The One Laptop Per Teacher (OLPT) initiative is just another tier in Government’s push to contextualise and implement teachers’ professional development in Information Communication Technology (ICT) in education.ICT Coordinator in the Ministry of Education, Marcia Thomas, in a recent interview with the Government Information Agency (GINA), explained that teachers were, for years, being trained to use the laptop and to harness other ICT tools to effectively support high quality teaching and learning in schools.
Today, therefore, when persons ask if teachers are ready for the OLPT project, Thomas said, the answer is in the affirmative.
“Yes! Because we have been doing continuous training of teachers, preparing them for this,” she said.
Thomas explained that this training process started in 2009 with collaboration among the following entities: the ICT Unit in the Ministry of Education; the Commonwealth of Learning (COL); the United Nations Educational, Scientific and Cultural Organisation (UNESCO); and Microsoft, the American Multinational Technology.
The COL is an intergovernmental organisation created by Commonwealth Heads of Government to promote the development and sharing of open learning and distance education knowledge, resources and technologies.
When the Ministry first started the training, “people said that the teachers do not have computers, why are you bringing them to NCERD (National Center for Educational Resource Development) to train them in the laboratories?” Thomas explained. “But we were training then, waiting for this kind of project (One Laptop per Teacher) to happen,” she said.
In 2009, recognising that the local teachers were not trained or up-to-date on the use of ICT, the Ministry of Education contracted local experts in ICT from the University of Guyana (UG), and sought permission from Microsoft to use materials for them to create the first set of training manuals for the Basic Computer Literacy level.

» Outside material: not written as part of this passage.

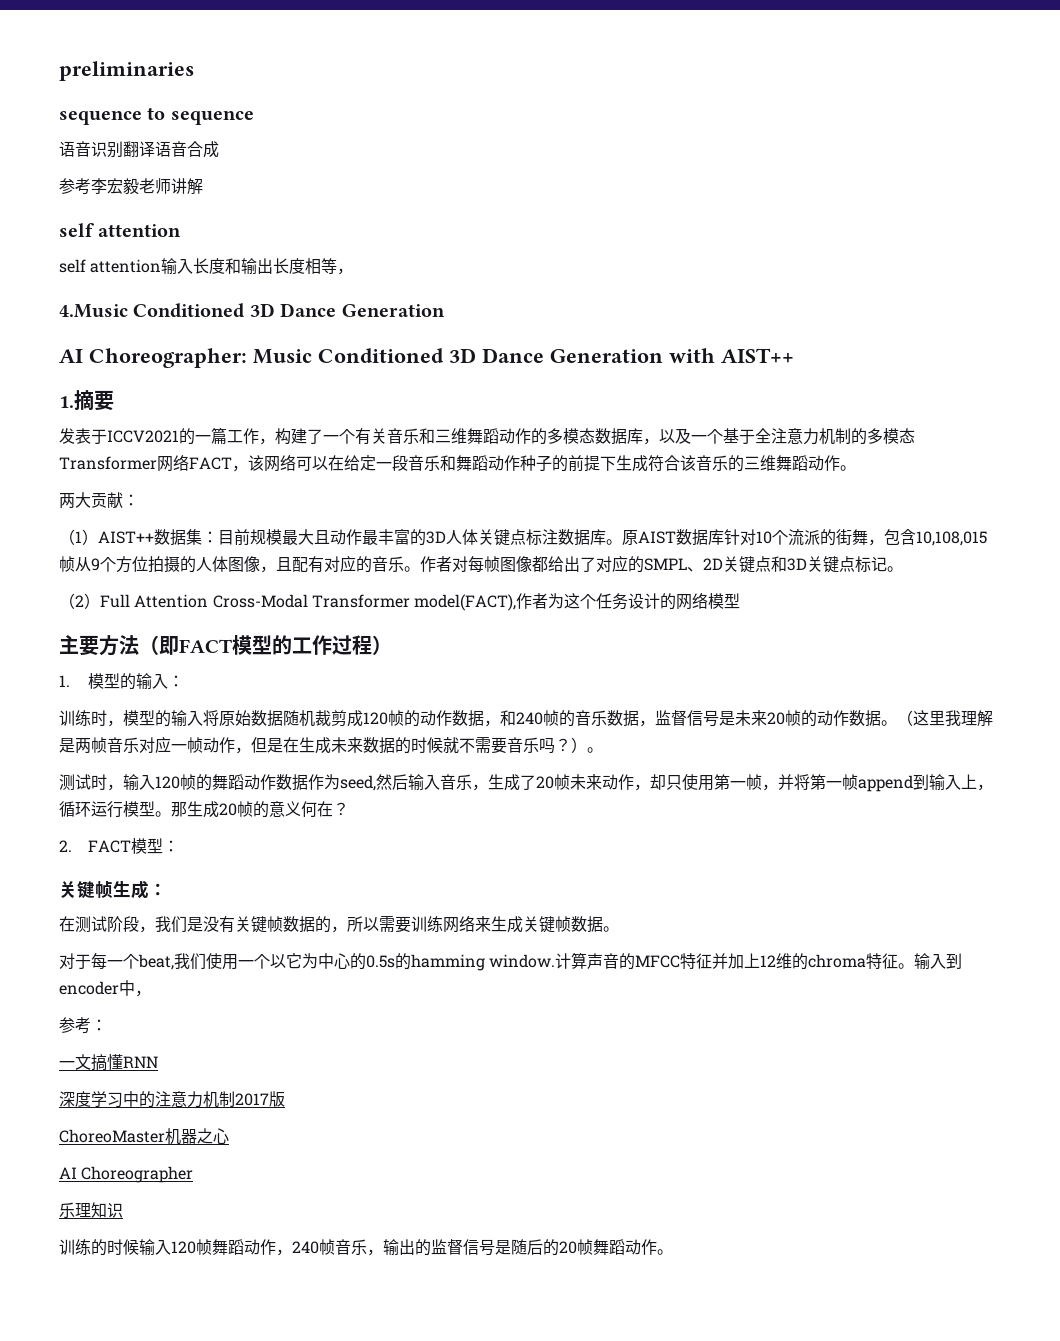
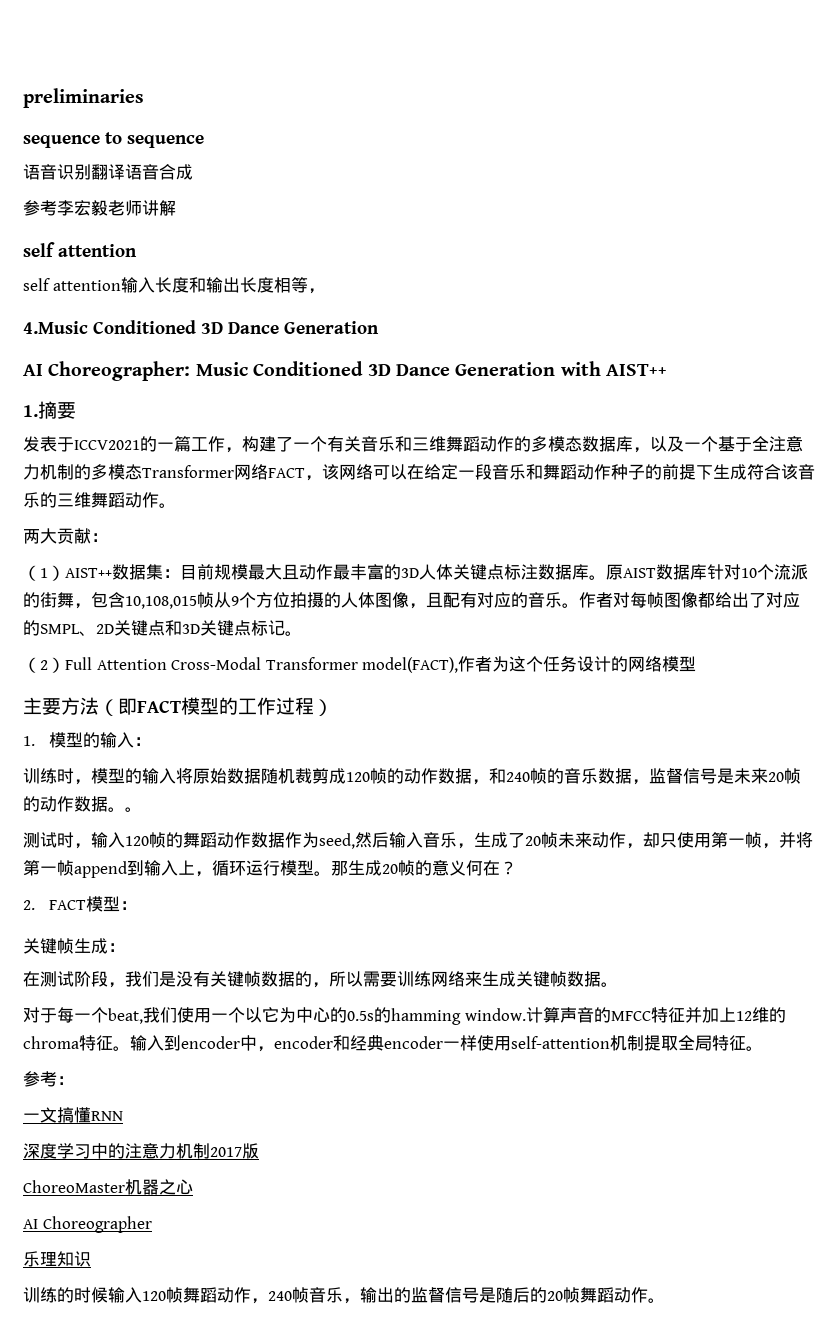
[897,710,993,727] [59,736,587,754] （这里我理解是两帧音乐对应一帧动作，但是在生成未来数据的时候就不需要音乐吗？） -> (125, 809) none
(151, 993) none -> [274,1035,763,1051] encoder和经典encoder一样使用self-attention机制提取全局特征。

Once the manuals were completed, 23 master trainers were trained in the delivery of the content. These master trainers were senior IT teachers from the secondary level, with degrees in computer science from UG and a Trained Teachers’ Certificate from the Cyril Potter College of Education (CPCE).

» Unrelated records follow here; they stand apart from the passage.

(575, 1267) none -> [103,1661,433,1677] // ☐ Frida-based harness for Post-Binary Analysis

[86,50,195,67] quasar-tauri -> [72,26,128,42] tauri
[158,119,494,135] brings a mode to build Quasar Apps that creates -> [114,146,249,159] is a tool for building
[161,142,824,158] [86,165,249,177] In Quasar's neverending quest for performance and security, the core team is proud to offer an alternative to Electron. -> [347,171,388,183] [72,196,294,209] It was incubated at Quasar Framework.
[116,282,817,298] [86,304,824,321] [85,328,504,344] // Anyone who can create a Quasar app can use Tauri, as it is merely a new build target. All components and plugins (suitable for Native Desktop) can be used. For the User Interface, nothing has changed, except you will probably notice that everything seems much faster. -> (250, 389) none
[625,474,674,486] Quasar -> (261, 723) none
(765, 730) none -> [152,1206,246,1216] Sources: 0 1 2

Thomas pointed out that these 23 trainers successfully conducted training of teachers in their respective regions, resulting in over 7,000 out of a targeted 12,000 teachers being trained in basic computer literacy.
Thomas further explained that, in 2011, the Ministry embarked on the second tier of the training — to deepen the knowledge of those that excelled in the first tier of training. The ICT Coordinator explained that 200 out of the original 7,000 teachers trained in the first tier were targeted in lessons that sought to integrate and apply ICT, such as PowerPoint, into the lessons in the classroom. The teachers were also trained to create apps, Thomas said.
These interventions have not only prepared the teachers for the OLPT project, but the concentrated effort has, over time, seen improvement in the Secondary School Examinations of ICT and Electronic Document Preparation Management (EDPM) move from just about 20 percent to approximately 85 percent. The master trainers are now involved in a master class to become ICT experts.
Today, the ministry is seeking to build on the advantage gained in its ICT professional strategy for its teachers, and is now embarking on a third tier of professional training.